Franco Pérez

Personal information
- Full name: Franco Farid Pérez
- Date of birth: 4 November 1998 (age 26)
- Place of birth: Necochea, Argentina
- Position(s): Forward

Team information
- Current team: Ferro Carril Oeste

Youth career
- Aldosivi

Senior career*
- Years: Team / Apps / (Gls)
- 2018–2022: Aldosivi / 25 / (0)
- 2022: → FC Tucson (loan) / 17 / (2)

= Franco Pérez (footballer, born 1998) =

Argentine footballer

Franco Farid Pérez (born 4 November 1998) is an Argentine professional footballer who plays as a forward for Ferro Carril Oeste.

==Career==
Pérez started his career with Aldosivi.
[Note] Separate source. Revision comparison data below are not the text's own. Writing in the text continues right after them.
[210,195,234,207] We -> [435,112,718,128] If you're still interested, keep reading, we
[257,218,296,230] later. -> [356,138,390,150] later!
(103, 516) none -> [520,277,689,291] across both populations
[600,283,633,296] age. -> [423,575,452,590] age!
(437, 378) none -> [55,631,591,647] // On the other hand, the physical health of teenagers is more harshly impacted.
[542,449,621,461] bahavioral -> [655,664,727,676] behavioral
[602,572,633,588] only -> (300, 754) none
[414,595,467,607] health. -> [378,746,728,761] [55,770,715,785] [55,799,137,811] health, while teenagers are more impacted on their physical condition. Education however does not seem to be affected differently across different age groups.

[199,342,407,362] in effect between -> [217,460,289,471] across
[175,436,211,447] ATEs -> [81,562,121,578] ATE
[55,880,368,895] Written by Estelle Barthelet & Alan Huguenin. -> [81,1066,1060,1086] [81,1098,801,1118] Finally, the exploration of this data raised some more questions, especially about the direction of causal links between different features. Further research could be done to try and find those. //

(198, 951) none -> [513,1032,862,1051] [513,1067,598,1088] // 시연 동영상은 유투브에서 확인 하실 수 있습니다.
During the 2018–19 Argentine Primera División campaign, the forward was promoted to the club's senior squad for a fixture with San Lorenzo on 2 December 2018; coming off the substitutes bench with seven minutes remaining and subsequently assisting Aldosivi's second equaliser of a 2–2 draw.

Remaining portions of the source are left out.